• EXERCISE MATERIAL

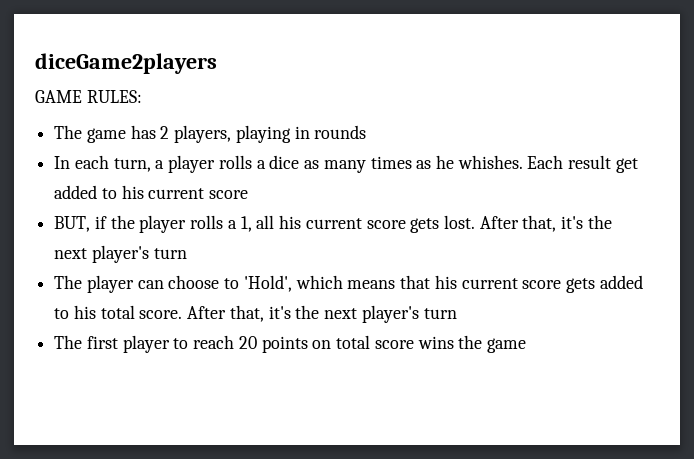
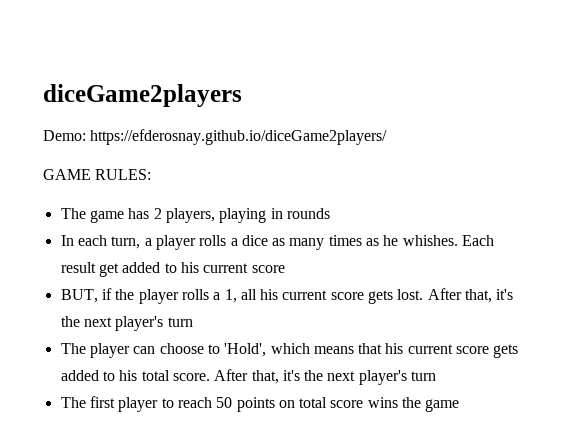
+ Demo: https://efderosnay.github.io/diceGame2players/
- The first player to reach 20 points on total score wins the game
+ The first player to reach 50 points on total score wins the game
---
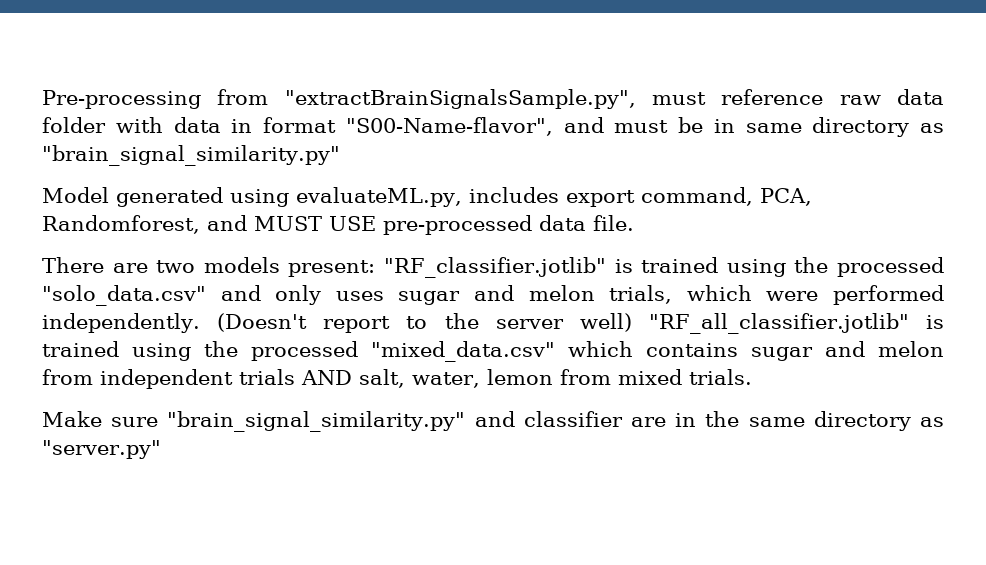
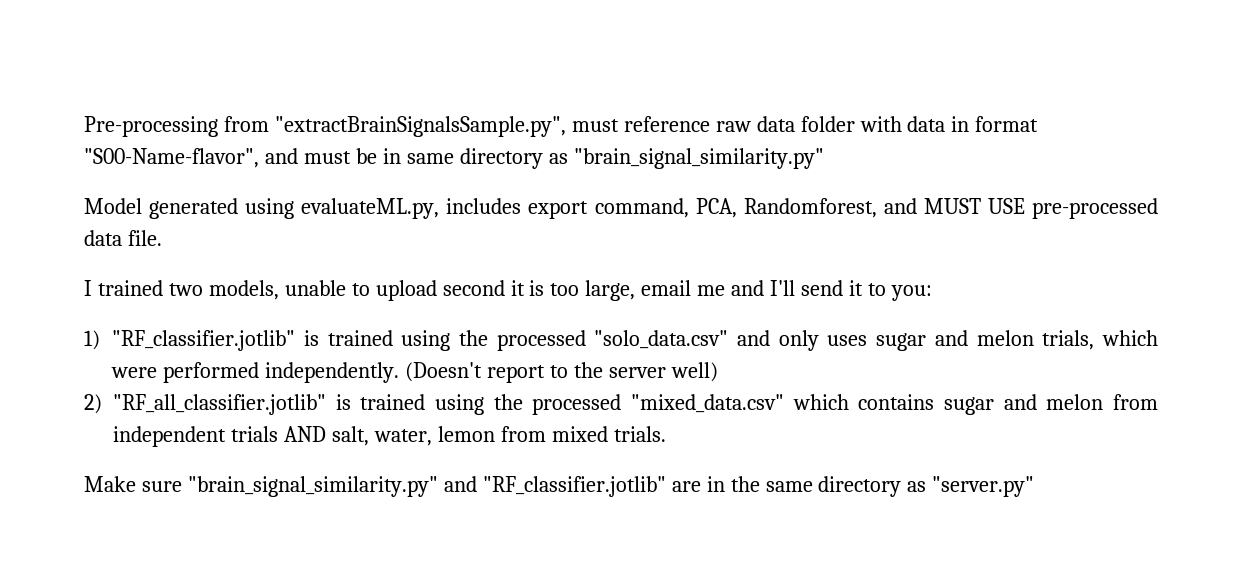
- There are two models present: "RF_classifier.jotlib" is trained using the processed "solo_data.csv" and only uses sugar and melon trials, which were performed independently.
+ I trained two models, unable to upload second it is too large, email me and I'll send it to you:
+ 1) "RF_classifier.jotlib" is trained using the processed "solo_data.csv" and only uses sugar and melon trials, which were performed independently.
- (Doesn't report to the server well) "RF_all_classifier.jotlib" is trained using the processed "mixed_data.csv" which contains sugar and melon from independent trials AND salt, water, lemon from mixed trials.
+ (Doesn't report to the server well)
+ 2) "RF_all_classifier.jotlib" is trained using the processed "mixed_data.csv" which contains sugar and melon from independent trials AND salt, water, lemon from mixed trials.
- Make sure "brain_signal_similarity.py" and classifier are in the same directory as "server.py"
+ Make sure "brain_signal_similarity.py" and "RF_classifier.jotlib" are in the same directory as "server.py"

• WORK REQUIRED
Working from the records above, write out verbatim only the lines from the line containing "- The first" through the line containing "50 points on total score wins the game".

• TASK OUTPUT
- The first player to reach 20 points on total score wins the game
+ The first player to reach 50 points on total score wins the game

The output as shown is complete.